*** Opening of Records provided ***

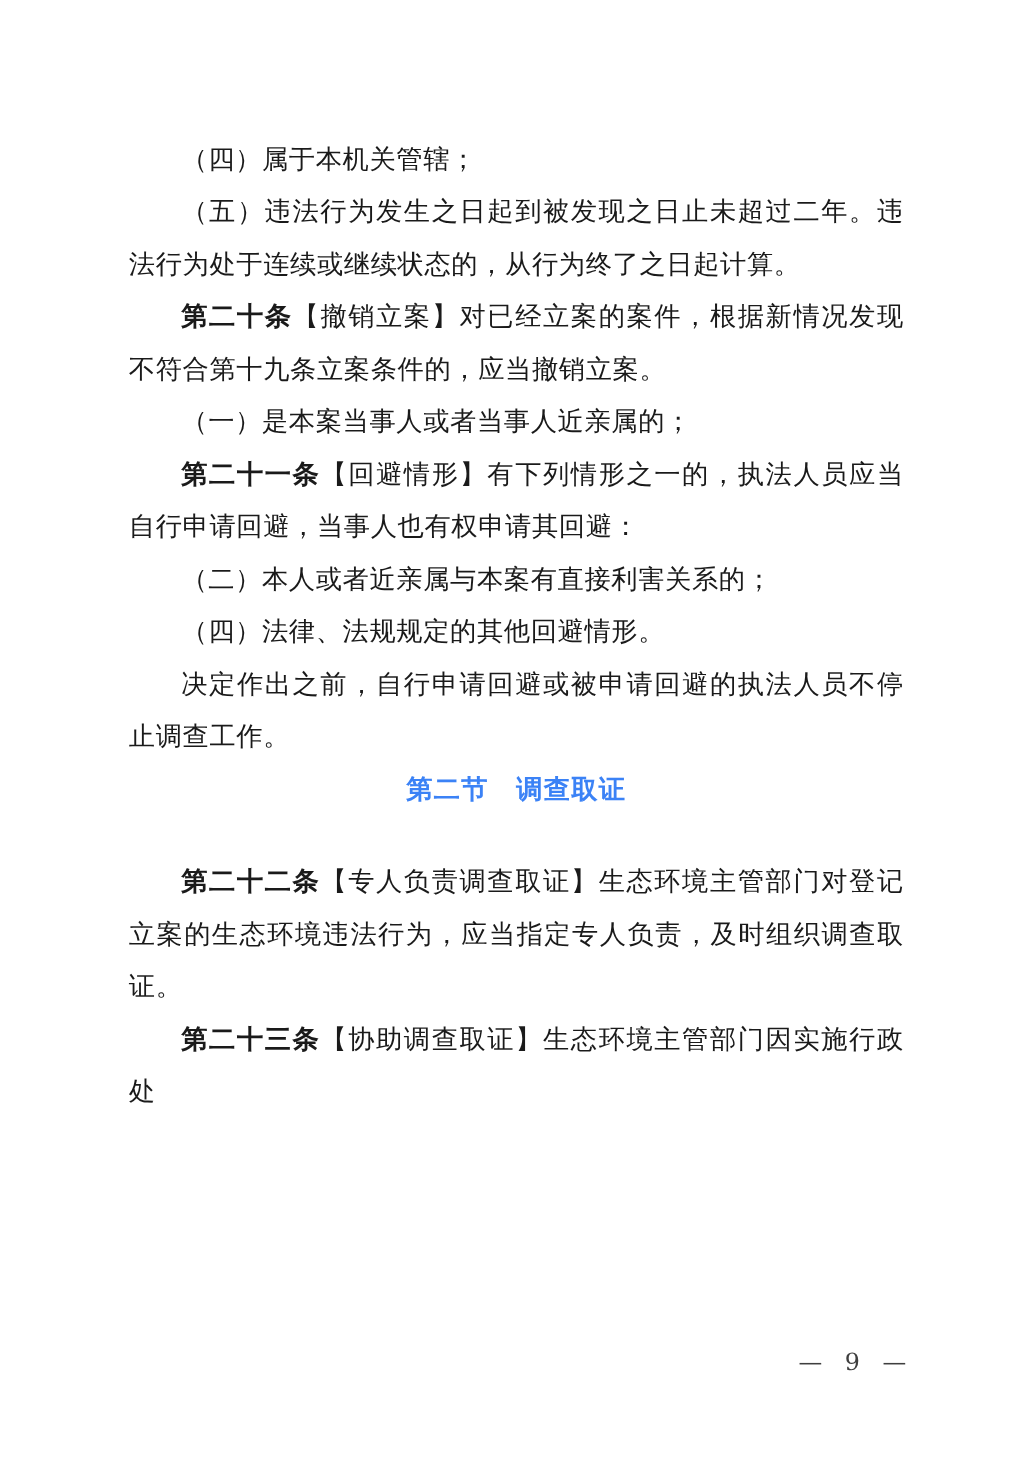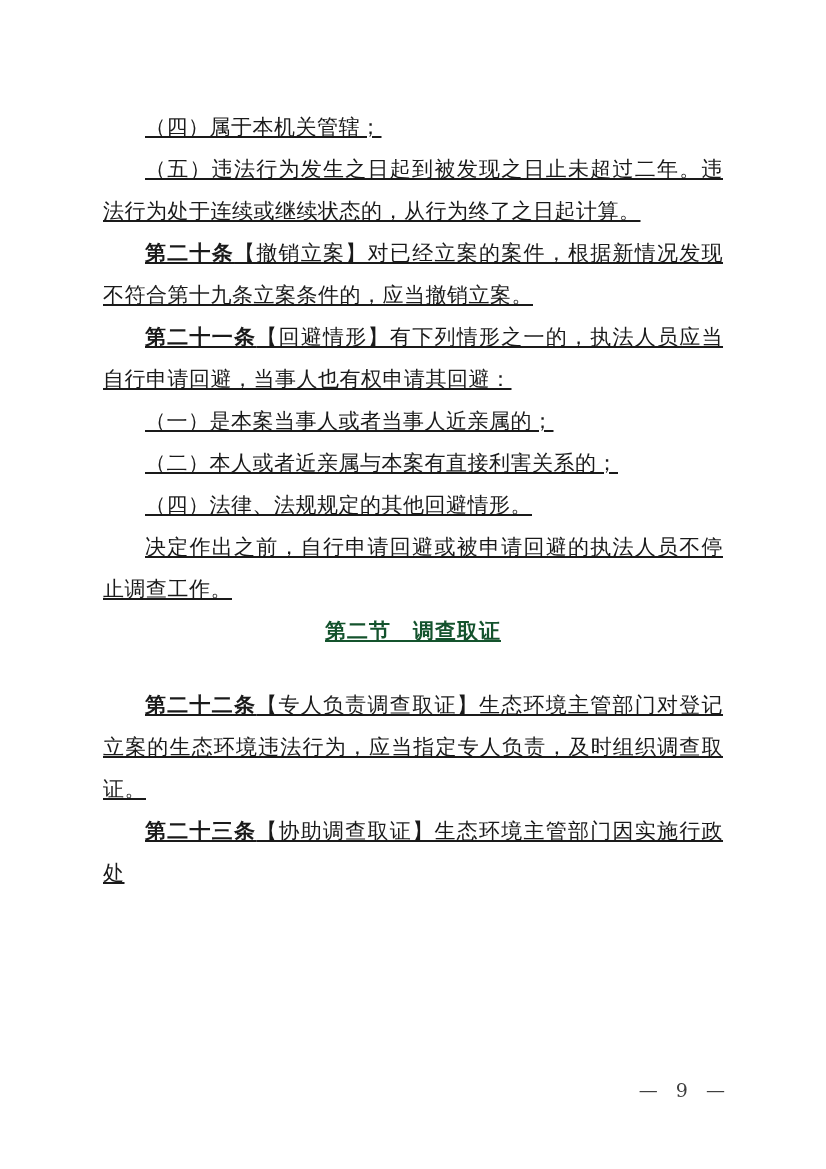--- a/index.html
+++ b/index.html
@@ -31,7 +31,6 @@
     text-indent: 2em;
     text-align: justify;
     color: #1a1a1a;
-    text-decoration: underline;
   }
   .para .lead {
     font-weight: bold;

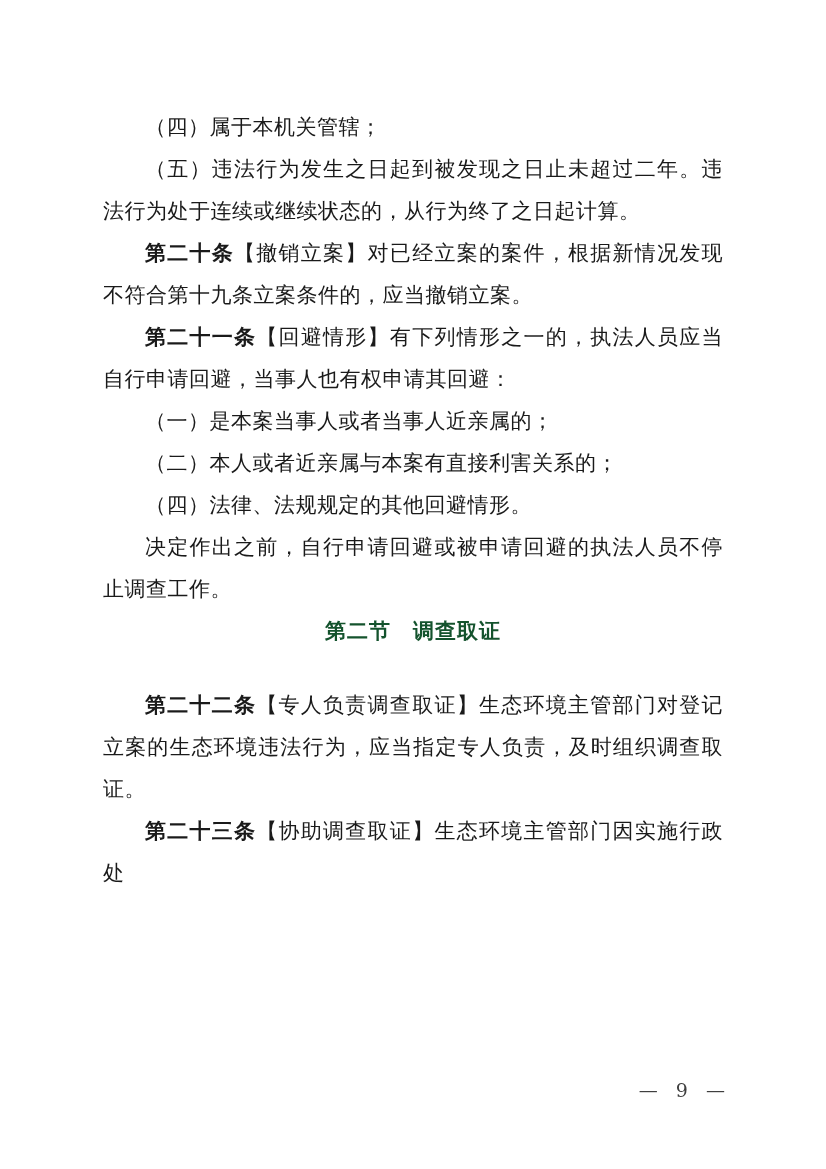--- a/index.html
+++ b/index.html
@@ -69,9 +69,9 @@
 
     <p class="para"><span class="lead">第二十条</span><span>【撤销立案】对已经立案的案件，根据新情况发现不符合第十九条立案条件的，应当撤销立案。</span></p>
 
+    <p class="para"><span class="lead"></span><span>（一）是本案当事人或者当事人近亲属的；</span></p>
+
     <p class="para"><span class="lead">第二十一条</span><span>【回避情形】有下列情形之一的，执法人员应当自行申请回避，当事人也有权申请其回避：</span></p>
-
-    <p class="para"><span class="lead"></span><span>（一）是本案当事人或者当事人近亲属的；</span></p>
 
     <p class="para"><span class="lead"></span><span>（二）本人或者近亲属与本案有直接利害关系的；</span></p>
 

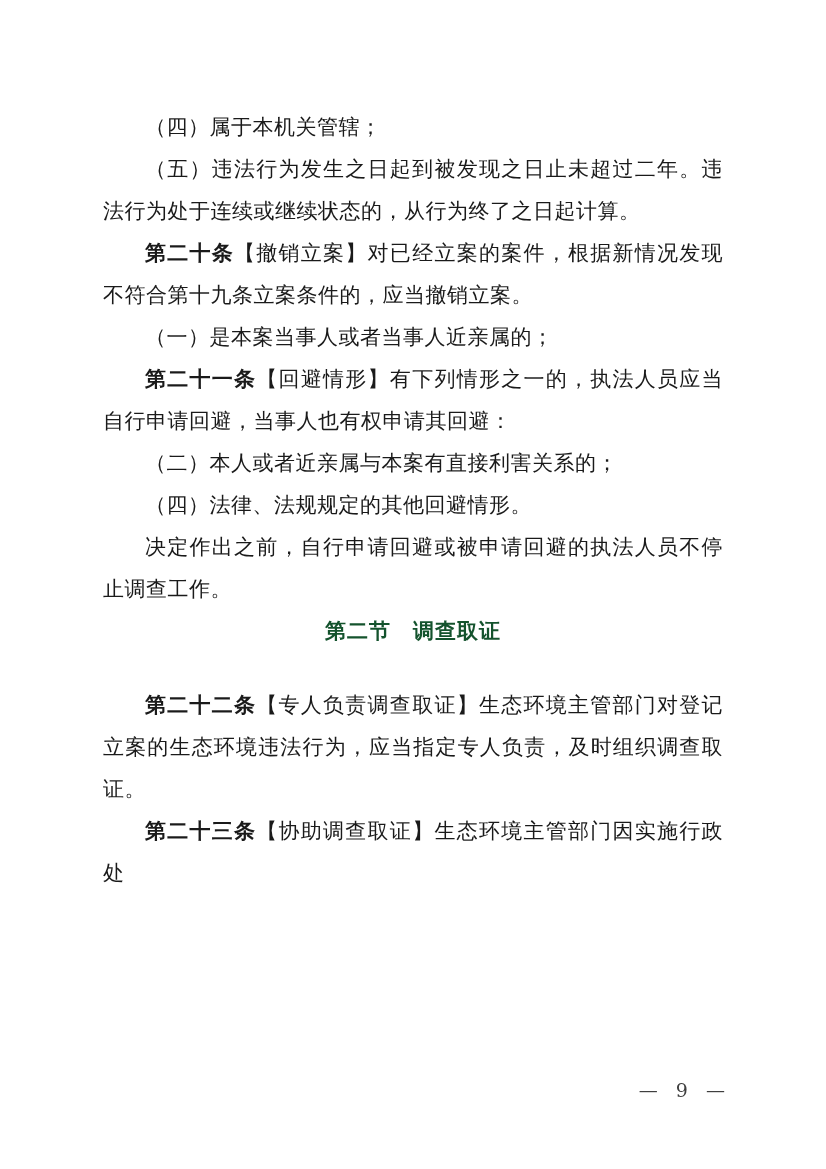--- a/index.html
+++ b/index.html
@@ -43,7 +43,7 @@
     text-align: center;
     text-indent: 0;
     letter-spacing: 1px;
-    color: #14532d;
+    color: #3b82f6;
   }
   .footer {
     position: absolute;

*** Close of Records provided ***

Look through the entries, and return every line that the word "para" appears in.

   .para .lead {
     <p class="para"><span class="lead">第二十条</span><span>【撤销立案】对已经立案的案件，根据新情况发现不符合第十九条立案条件的，应当撤销立案。</span></p>
+    <p class="para"><span class="lead"></span><span>（一）是本案当事人或者当事人近亲属的；</span></p>
     <p class="para"><span class="lead">第二十一条</span><span>【回避情形】有下列情形之一的，执法人员应当自行申请回避，当事人也有权申请其回避：</span></p>
-    <p class="para"><span class="lead"></span><span>（一）是本案当事人或者当事人近亲属的；</span></p>
     <p class="para"><span class="lead"></span><span>（二）本人或者近亲属与本案有直接利害关系的；</span></p>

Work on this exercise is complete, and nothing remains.